Provided data -
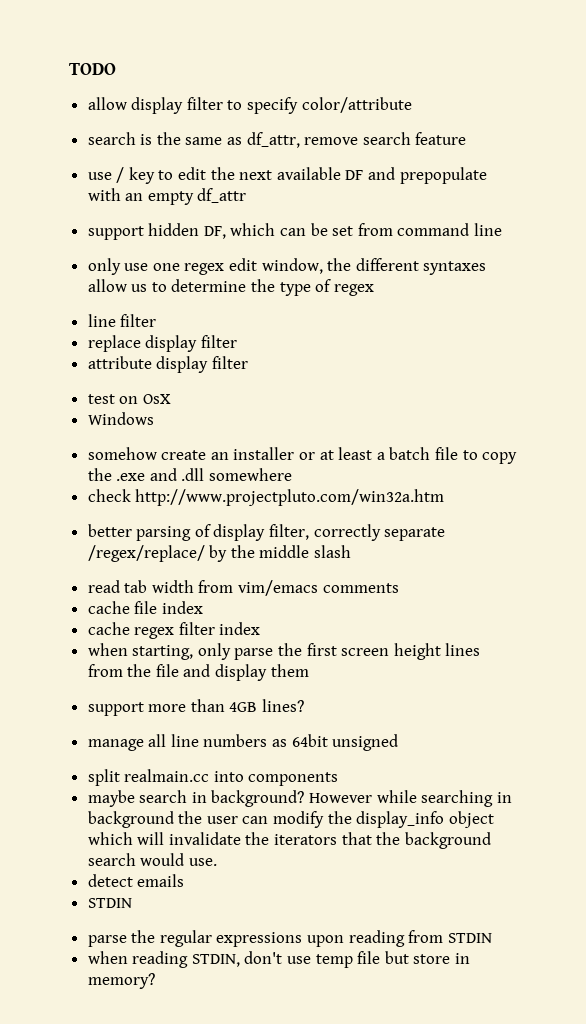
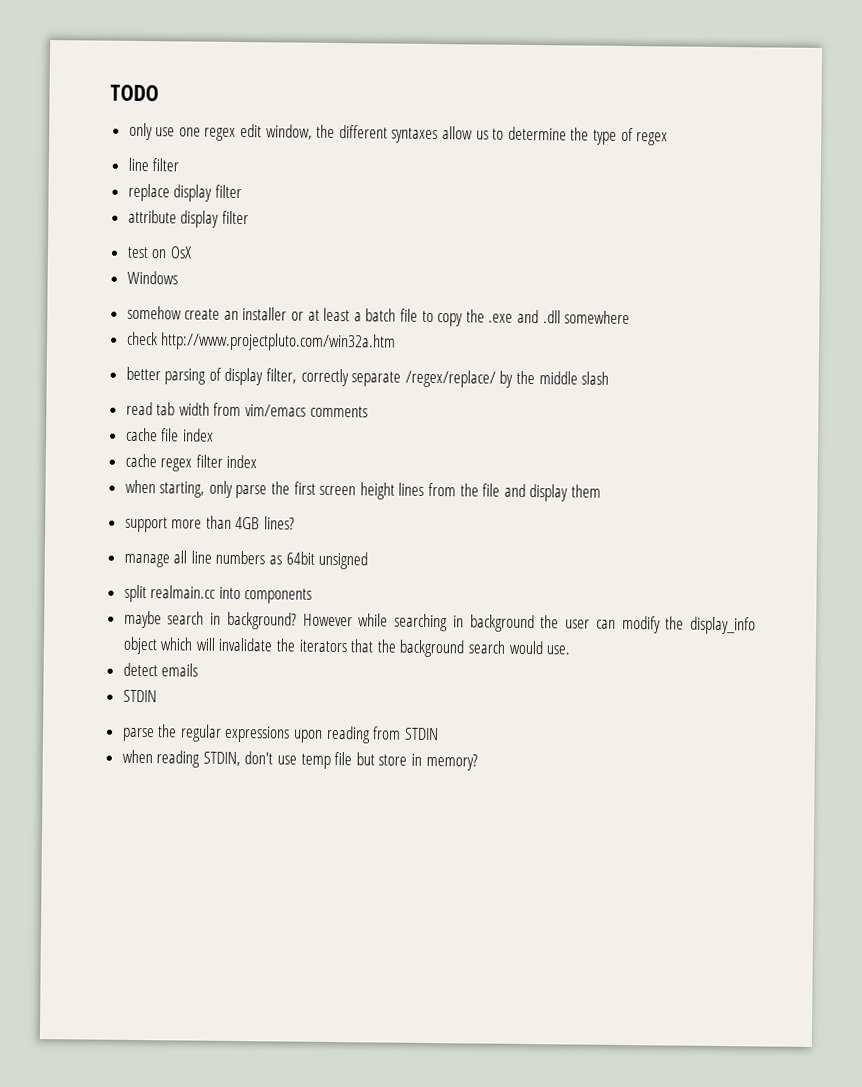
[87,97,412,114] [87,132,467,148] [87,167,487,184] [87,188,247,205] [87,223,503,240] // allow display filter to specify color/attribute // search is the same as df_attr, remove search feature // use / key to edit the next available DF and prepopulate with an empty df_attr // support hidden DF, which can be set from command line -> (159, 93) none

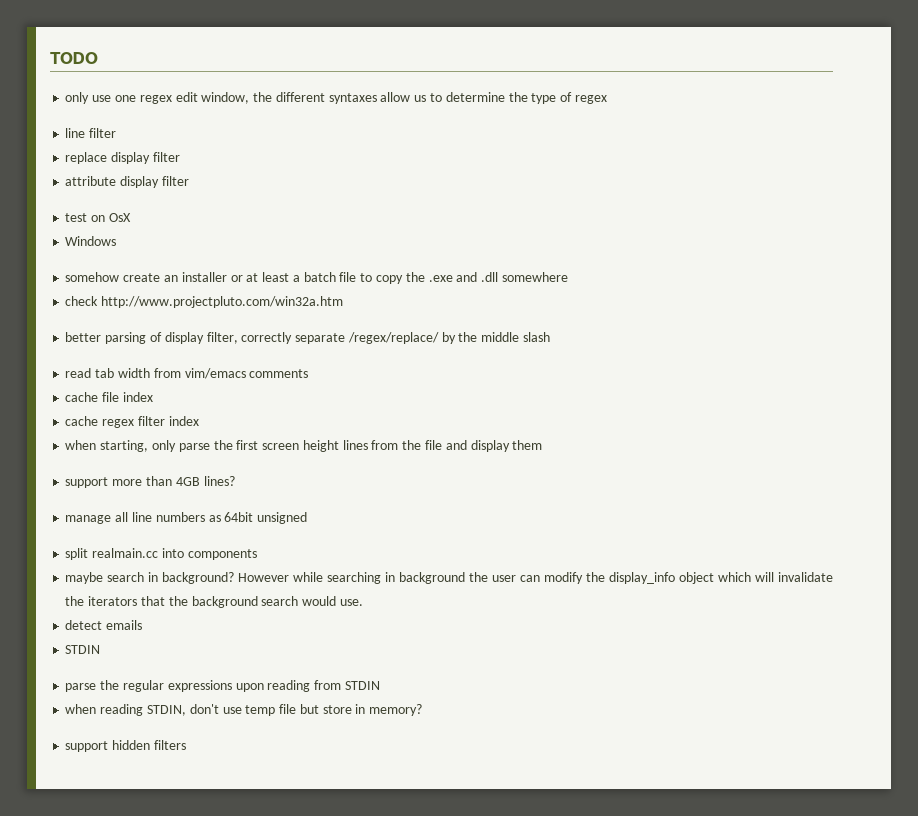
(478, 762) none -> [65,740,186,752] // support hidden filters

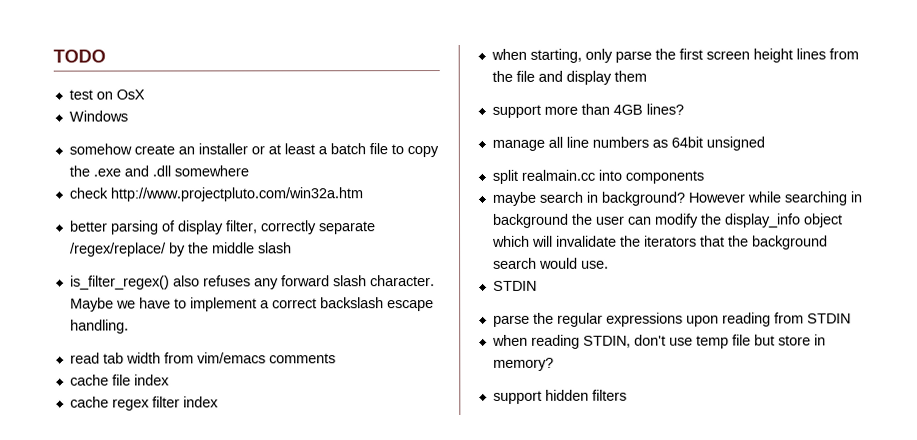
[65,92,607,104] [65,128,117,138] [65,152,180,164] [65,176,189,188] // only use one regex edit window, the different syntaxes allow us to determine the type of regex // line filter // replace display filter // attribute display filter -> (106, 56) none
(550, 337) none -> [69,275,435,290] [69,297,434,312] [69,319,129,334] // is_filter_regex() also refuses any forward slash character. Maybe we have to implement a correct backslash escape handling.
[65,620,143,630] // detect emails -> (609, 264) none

==

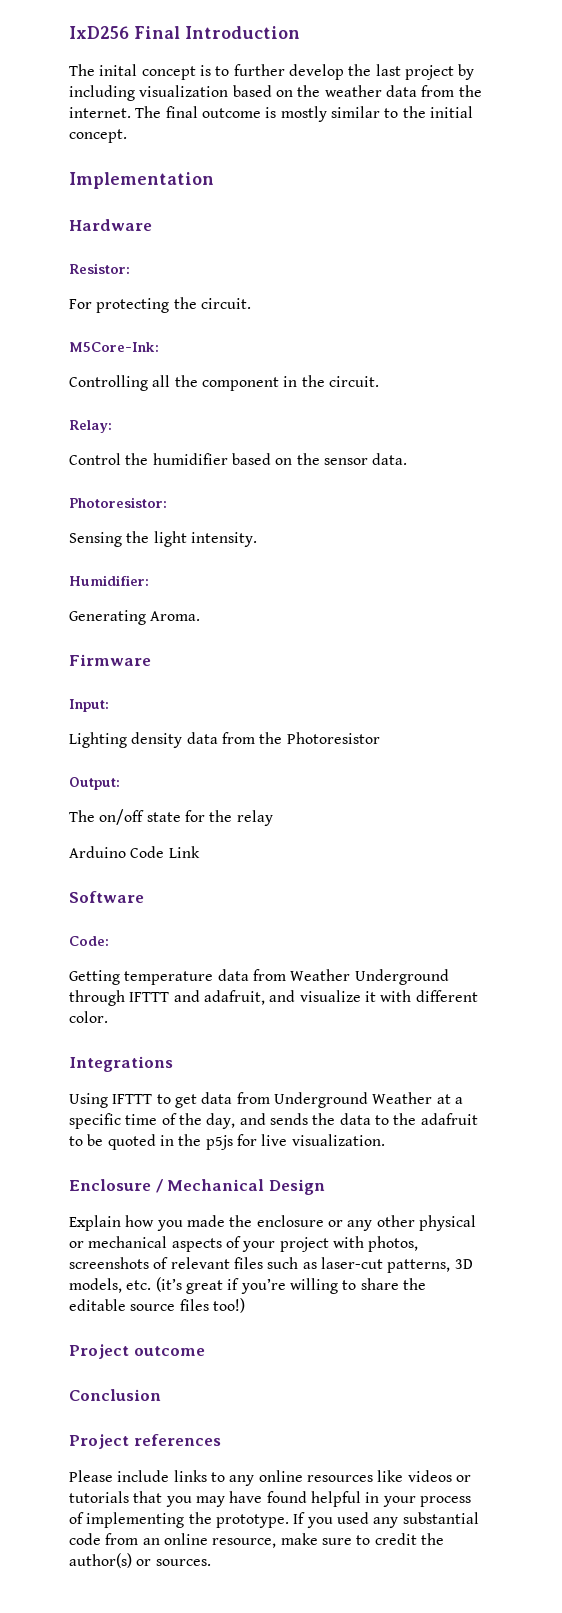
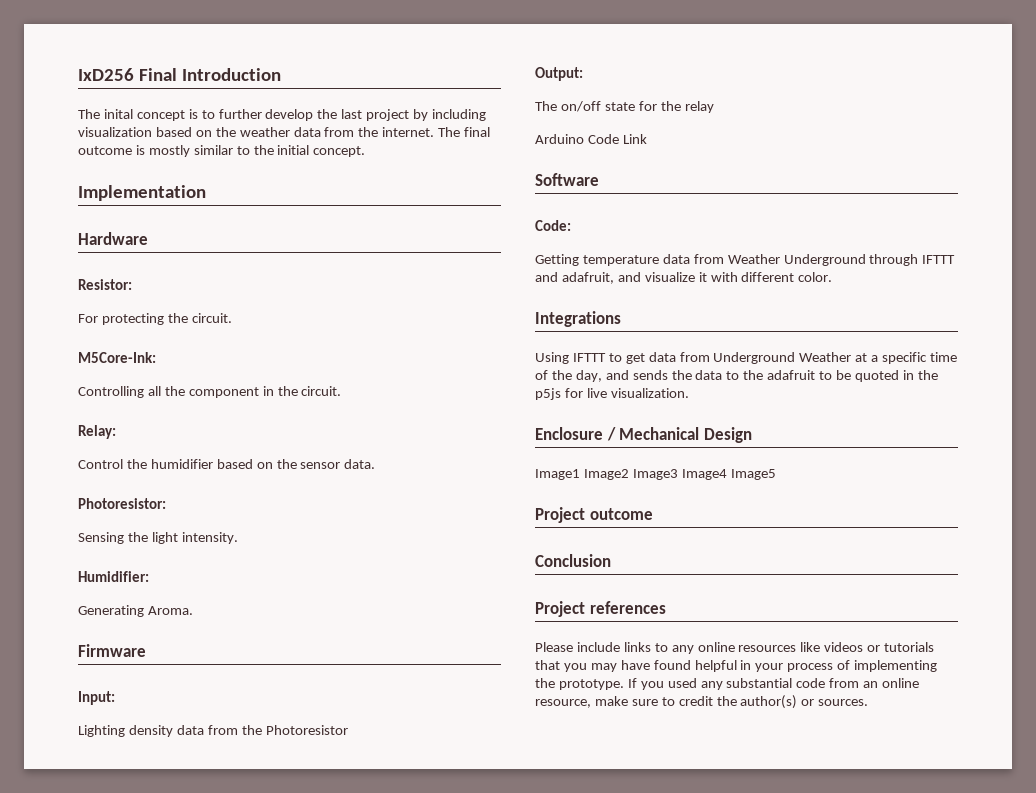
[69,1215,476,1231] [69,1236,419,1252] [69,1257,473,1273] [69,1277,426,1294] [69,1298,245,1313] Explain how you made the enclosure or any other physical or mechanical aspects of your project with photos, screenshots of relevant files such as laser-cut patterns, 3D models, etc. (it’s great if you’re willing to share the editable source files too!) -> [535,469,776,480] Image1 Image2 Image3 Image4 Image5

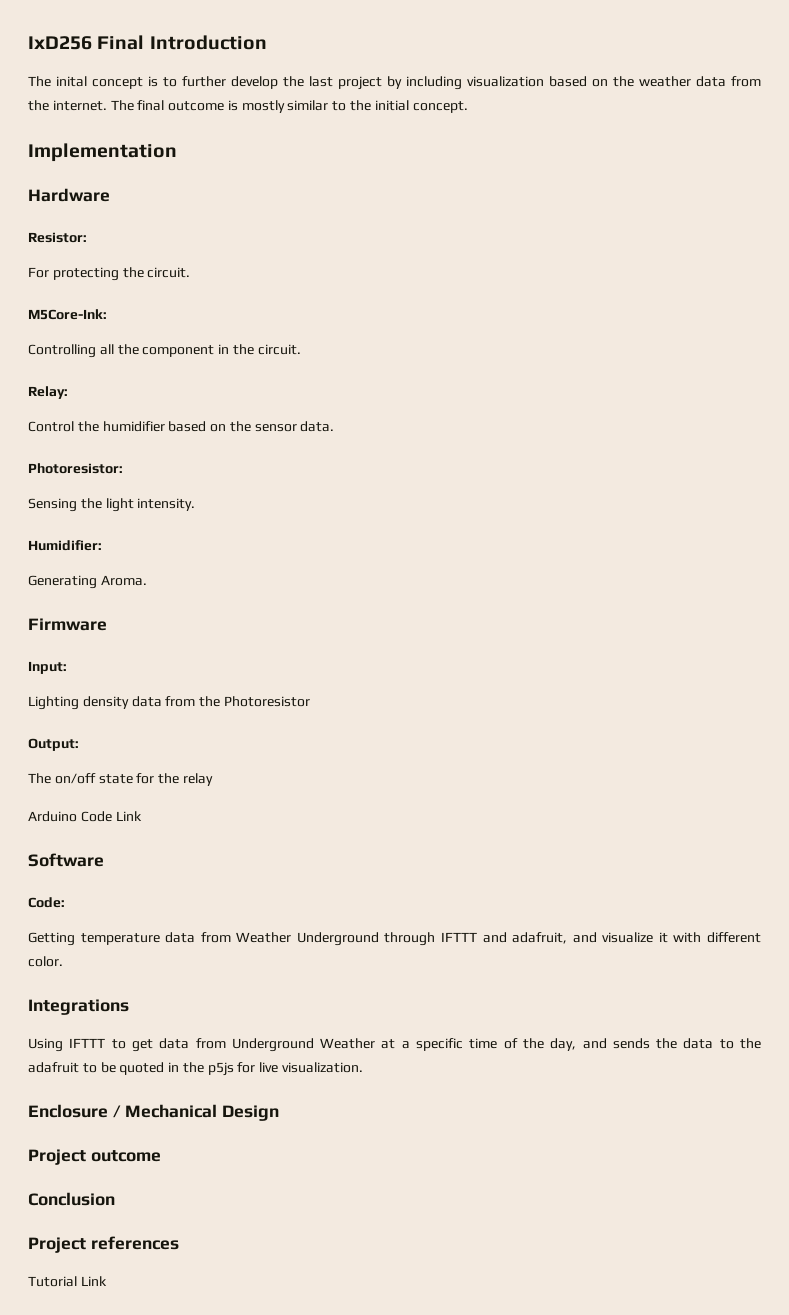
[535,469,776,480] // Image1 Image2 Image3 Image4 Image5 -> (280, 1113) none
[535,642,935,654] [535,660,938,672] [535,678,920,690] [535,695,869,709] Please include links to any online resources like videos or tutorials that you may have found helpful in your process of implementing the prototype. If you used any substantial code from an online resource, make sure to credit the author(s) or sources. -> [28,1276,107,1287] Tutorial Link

What to do -
Copy every line from the material in which the word "allow" can be found.

Solution -
[87,97,412,114] [87,132,467,148] [87,167,487,184] [87,188,247,205] [87,223,503,240] // allow display filter to specify color/attribute // search is the same as df_attr, remove search feature // use / key to edit the next available DF and prepopulate with an empty df_attr // support hidden DF, which can be set from command line -> (159, 93) none
[65,92,607,104] [65,128,117,138] [65,152,180,164] [65,176,189,188] // only use one regex edit window, the different syntaxes allow us to determine the type of regex // line filter // replace display filter // attribute display filter -> (106, 56) none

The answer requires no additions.